As reservoirs become more mature it has become imperative to extend this knowledge deeper into the reservoir to better characterize the rocks and fluids distribution away from the wells, and thereby improve field management. This can be accomplished by applying tools that are sensitive to the reservoir scale. One of these tools is inductive crosswell electromagnetics (EM).
Cross-well EM, initially developed in the 1990’s, involves applying inductive physics and 2D/3D inversion to interrogate the interwall resistivity distribution. The method has developed into a mature technology in the oil and gas community, especially for EOR and time lapse studies. A cross-well EM system consists of a transmitter in one well that broadcasts a time varying magnetic field in the 3D region surrounding the boreholes, and multiple receivers that detect the magnetic field in another well some distance away.

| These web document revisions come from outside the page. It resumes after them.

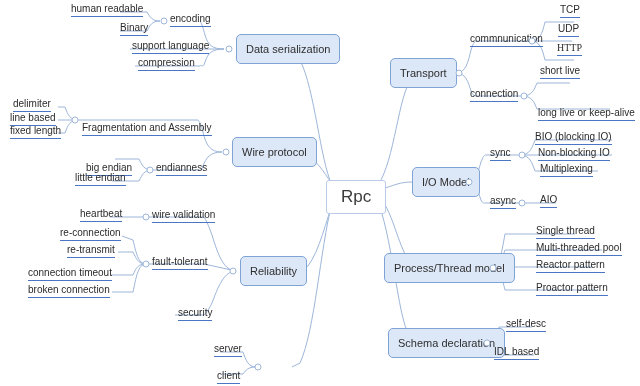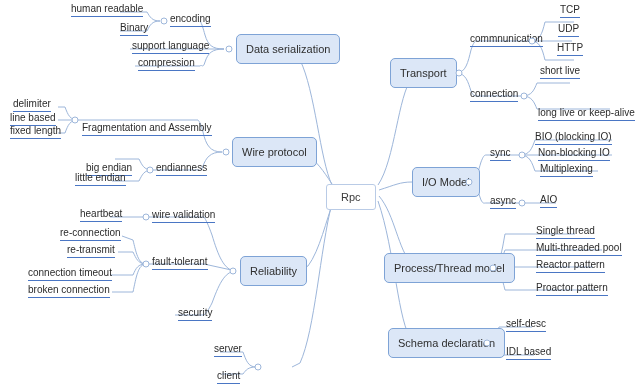--- a/index.html
+++ b/index.html
@@ -6,21 +6,21 @@
   body{width:640px;height:386px;overflow:hidden;
        font-family:"Liberation Sans","DejaVu Sans",sans-serif;}
   #map{position:relative;width:640px;height:386px;background:#fff;}
   svg.links{position:absolute;left:0;top:0;width:640px;height:386px;}
 
   .node{position:absolute;white-space:nowrap;color:#2b2b2b;
         transform:translateY(-50%);}
 
   
   .root{background:#ffffff;border:1px solid #b9cbe6;border-radius:3px;
-        font-size:11px;padding:6px 14px;color:#3b3b3b;
+        font-size:17px;padding:6px 14px;color:#3b3b3b;
         box-shadow:0 0 0 0 rgba(0,0,0,0);}
 
   
   .branch{background:#dce7f7;border:1px solid #7ea3d6;border-radius:5px;
           font-size:11px;padding:8px 9px;color:#2f2f2f;}
 
   
   .leaf{font-size:10px;color:#2b2b2b;padding:0 2px 2px 2px;line-height:12px;}
   .leaf .u{display:block;height:0;border-bottom:1.6px solid #4a76c4;
            margin-top:1px;}
@@ -234,21 +234,21 @@
     <span class="u"></span>
   </div>
   <div class="node leaf" style="left:558px;top:12px;">
     <span>TCP</span>
     <span class="u"></span>
   </div>
   <div class="node leaf" style="left:556px;top:31px;">
     <span>UDP</span>
     <span class="u"></span>
   </div>
-  <div class="node leaf" style="left:555px;top:50px;">
+  <div class="node leaf" style="left:555px;top:50px;font-family:Liberation Serif, serif;">
     <span>HTTP</span>
     <span class="u"></span>
   </div>
 
   <div class="node mid" style="left:468px;top:96px;">
     <span>connection</span>
     <span class="u"></span>
   </div>
   <div class="node leaf" style="left:538px;top:73px;">
     <span>short live</span>
@@ -302,21 +302,21 @@
   <div class="node leaf" style="left:534px;top:290px;">
     <span>Proactor pattern</span>
     <span class="u"></span>
   </div>
 
   <div class="node branch" style="left:388px;top:343px;">Schema declaration</div>
   <div class="node leaf" style="left:504px;top:326px;">
     <span>self-desc</span>
     <span class="u"></span>
   </div>
-  <div class="node leaf" style="left:504px;top:354px;">
+  <div class="node leaf" style="left:492px;top:354px;">
     <span>IDL based</span>
     <span class="u"></span>
   </div>
 
   <div class="toggle" style="left:229px;top:49px;"></div>
   <div class="toggle" style="left:164px;top:21px;"></div>
   <div class="toggle" style="left:226px;top:152px;"></div>
   <div class="toggle" style="left:75px;top:120px;"></div>
   <div class="toggle" style="left:150px;top:170px;"></div>
   <div class="toggle" style="left:233px;top:271px;"></div>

The collected data are used to image the interwall conductivity structures providing insights to fluid distribution and saturation mapping.
With the same physics, one can place the transmitters on surface and keep the receivers in a well, then it is a surface to borehole EM measurements. Alternatively, the receivers can be placed on the surface and the transmitter is placed in a well, then we have borehole to surface EM measurements. Both source-receivers configurations can image subsurface EM structures, but with much larger investigation range than the crosswell EM.
This presentation will outline the theory of cross-well EM system, survey design and modelling, data acquisition configuration and workflow. Two field examples will be presented to demonstrate the usefulness of the method for fluid monitoring, reservoir characterization and locate by-passed hydrocarbon. The first example is time lapse survey in the Middle East to monitor water flood. The project consists of five surveys in two and half years. The data and interpretations clearly demonstrate the water flood pattern and effectiveness of using cross-well EM for monitoring. The second example is from a cross-well EM survey on two horizontal wells, the first ever in the world. The purpose of the survey is to understand the water breakthrough from a peripheral injector to a producer and map water flood path through a system of fractures. The data interpretation requires 3D modelling/inversion, a very challenge task considering the limited data coverage. The final resistivity model is used to compute saturation map and define by-passed hydrocarbon which resulted in placement of new wells.
Dr. Ping Zhang
Principal Geophysicist, Schlumberger
Dr. Zhang received his PhD degree in geophysics from Uppsala University in 1989. He joined Schlumberger in 1999 where he is currently Principal Geophysicist. Ping was an assistant researcher in University of Montreal, Canada from 1990 to 1994 and an area geophysicist for Inco Ltd, a mining company in Canada from 1995 to 1998. His research has focused on the application of electromagnetic (EM) technologies for geophysical exploration and characterization, with emphasis on developing numerical techniques that are used for interpretation of EM data. Ping has worked on crosswell EM data quality control, processing, inversion and interpretation for petroleum applications. He is also actively involved in studies and development for reservoir monitoring and characterization. He is member of SPE and SEG.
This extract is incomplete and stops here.